=== Section Start ===
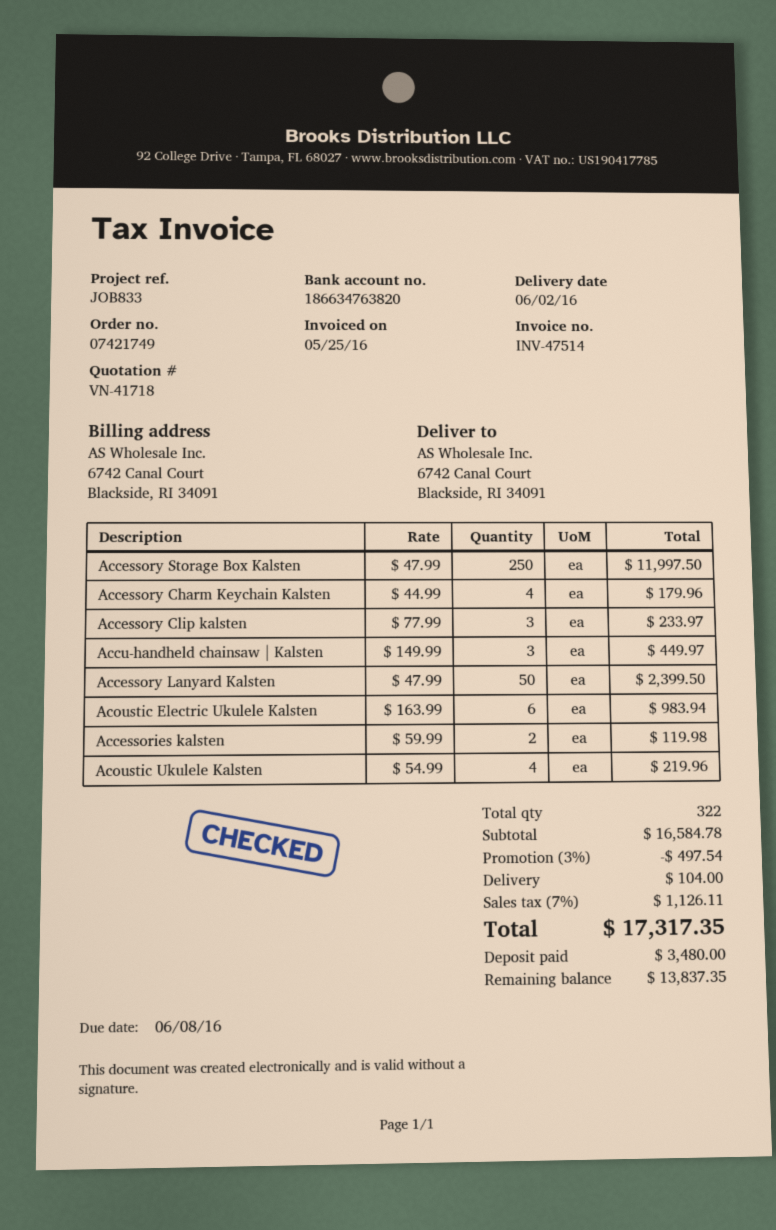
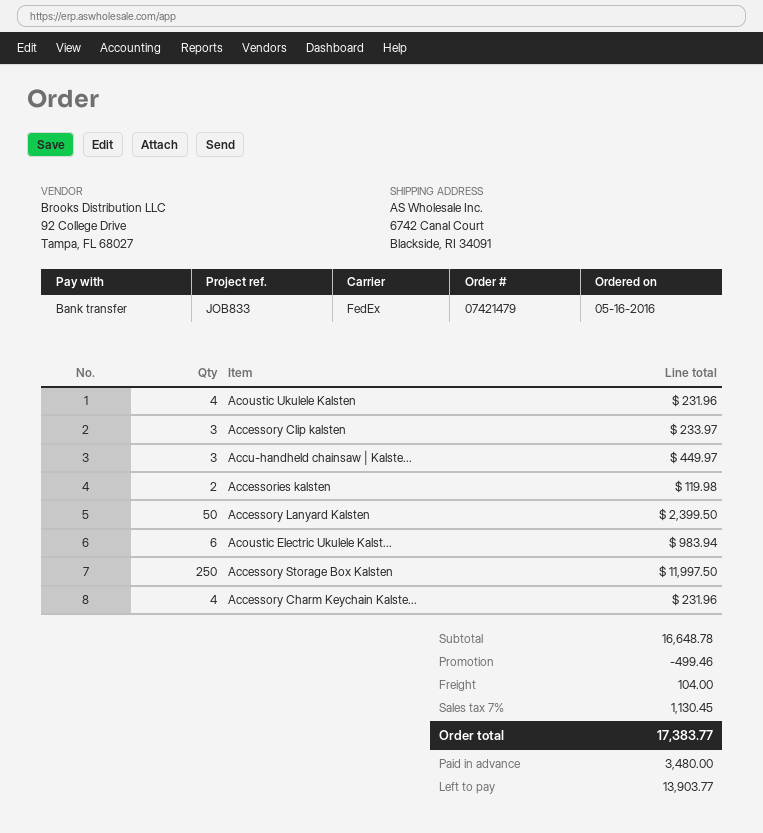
order number: 07421749 -> 07421479
Accessory Charm Keychain Kalsten: 4 for 179.96 -> 4 for 231.96
Acoustic Ukulele Kalsten: 4 for 219.96 -> 4 for 231.96
subtotal: 16584.78 -> 16648.78
discount: 497.54 -> 499.46
tax: 7% = 1126.11 -> 7% = 1130.45
total: 17317.35 -> 17383.77
balance: 13837.35 -> 13903.77

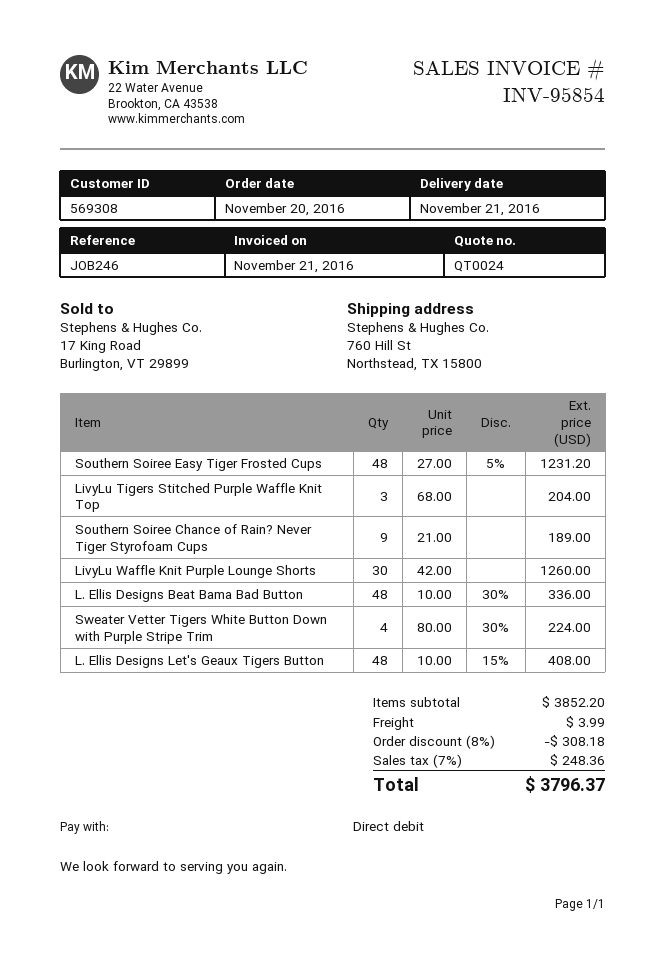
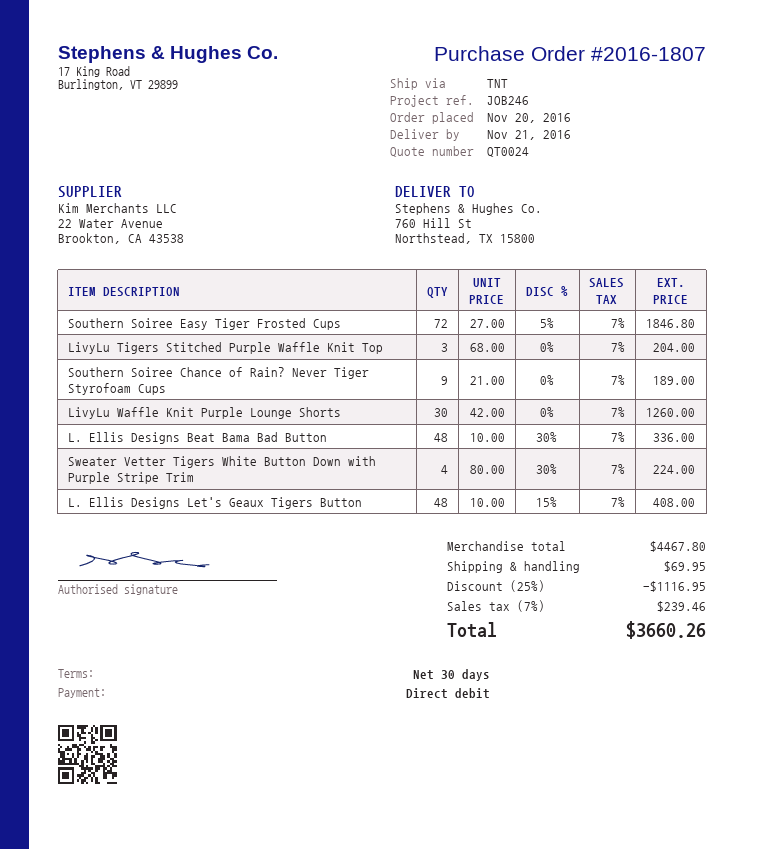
Southern Soiree Easy Tiger Frosted Cups: 48 x 27.00 - 5% = 1231.20 -> 72 x 27.00 - 5% = 1846.80
subtotal: 3852.20 -> 4467.80
discount: 8% = 308.18 -> 25% = 1116.95
shipping: 3.99 -> 69.95
tax: 7% = 248.36 -> 7% = 239.46
total: 3796.37 -> 3660.26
=== Section End ===
→ **Exercise**
Pictures aside, repeat each entry in full and without change.

→ **Answer section**
order number: 07421749 -> 07421479
Accessory Charm Keychain Kalsten: 4 for 179.96 -> 4 for 231.96
Acoustic Ukulele Kalsten: 4 for 219.96 -> 4 for 231.96
subtotal: 16584.78 -> 16648.78
discount: 497.54 -> 499.46
tax: 7% = 1126.11 -> 7% = 1130.45
total: 17317.35 -> 17383.77
balance: 13837.35 -> 13903.77

Southern Soiree Easy Tiger Frosted Cups: 48 x 27.00 - 5% = 1231.20 -> 72 x 27.00 - 5% = 1846.80
subtotal: 3852.20 -> 4467.80
discount: 8% = 308.18 -> 25% = 1116.95
shipping: 3.99 -> 69.95
tax: 7% = 248.36 -> 7% = 239.46
total: 3796.37 -> 3660.26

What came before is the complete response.